Korruptionsvorwürfe
Ermittlungen gegen GEZ-Chef eingestellt

Die Staatsanwaltschaft Wuppertal hat ihr Ermittlungsverfahren gegen den Chef der Kölner Rundfunkgebühren-Einzugszentrale (GEZ), Hans Buchholz, nach Angaben von dessen Anwalt eingestellt. Der Jurist meint, von den pikanten Vorwürfen sei nichts übriggeblieben.

HB KÖLN. Die Staatsanwaltschaft Wuppertal hatte Buchholz verdächtigt, auf Einladung einer Computerfirma eine Kölner Rotlichtbar besucht zu haben. "Von den gegen meinen Mandanten fälschlich erhobenen, in verschiedenen Medienberichten kolportierten Vorwürfen ist nichts übrig geblieben", teilte der Anwalt von Buchholz, Prof. Norbert Gatzweiler, am Mittwoch in Köln mit.
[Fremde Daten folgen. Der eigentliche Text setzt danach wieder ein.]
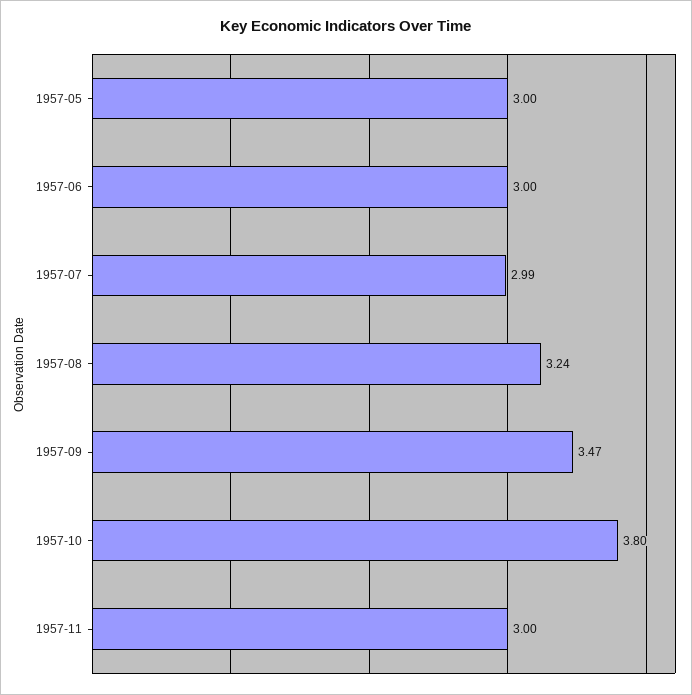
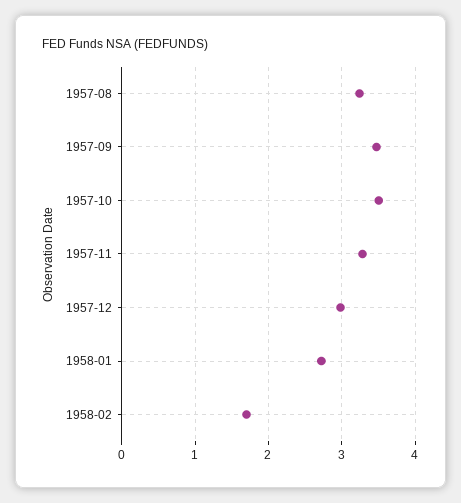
1957-05: 3 -> none
1957-06: 3 -> none
1957-07: 2.99 -> none
1957-10: 3.8 -> 3.5
1957-11: 3 -> 3.3
1957-12: none -> 3
1958-01: none -> 2.7
1958-02: none -> 1.7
Zuvor hatte ein Verkäufer der Wuppertaler Computerfirma die Vorwürfe gegen Buchholz in einem Schreiben an die Wuppertaler Staatsanwaltschaft fallen gelassen. Gatzweiler hatte den Verkäufer wegen Verleumdung angezeigt. Der Verkäufer hatte auch andere Mitarbeiter der GEZ und weiterer Firmen wie der Versicherung AMB Generali beschuldigt. Die Staatsanwaltschaft Wuppertal hatte deshalb Ermittlungen wegen des Verdachts der Bestechlichkeit aufgenommen und die GEZ in Köln durchsuchen lassen.

Gatzweiler kritisierte: "Die negative Berichterstattung wäre sicherlich vermieden worden, wenn man uns frühzeitig Gelegenheit gegeben hätte, die Manipulation von Bewirtungsbelegen über die angeblichen, tatsächlich nicht stattgefundenen Besuche meines Mandanten in einer Rotlichtbar von vorneherein auszuräumen."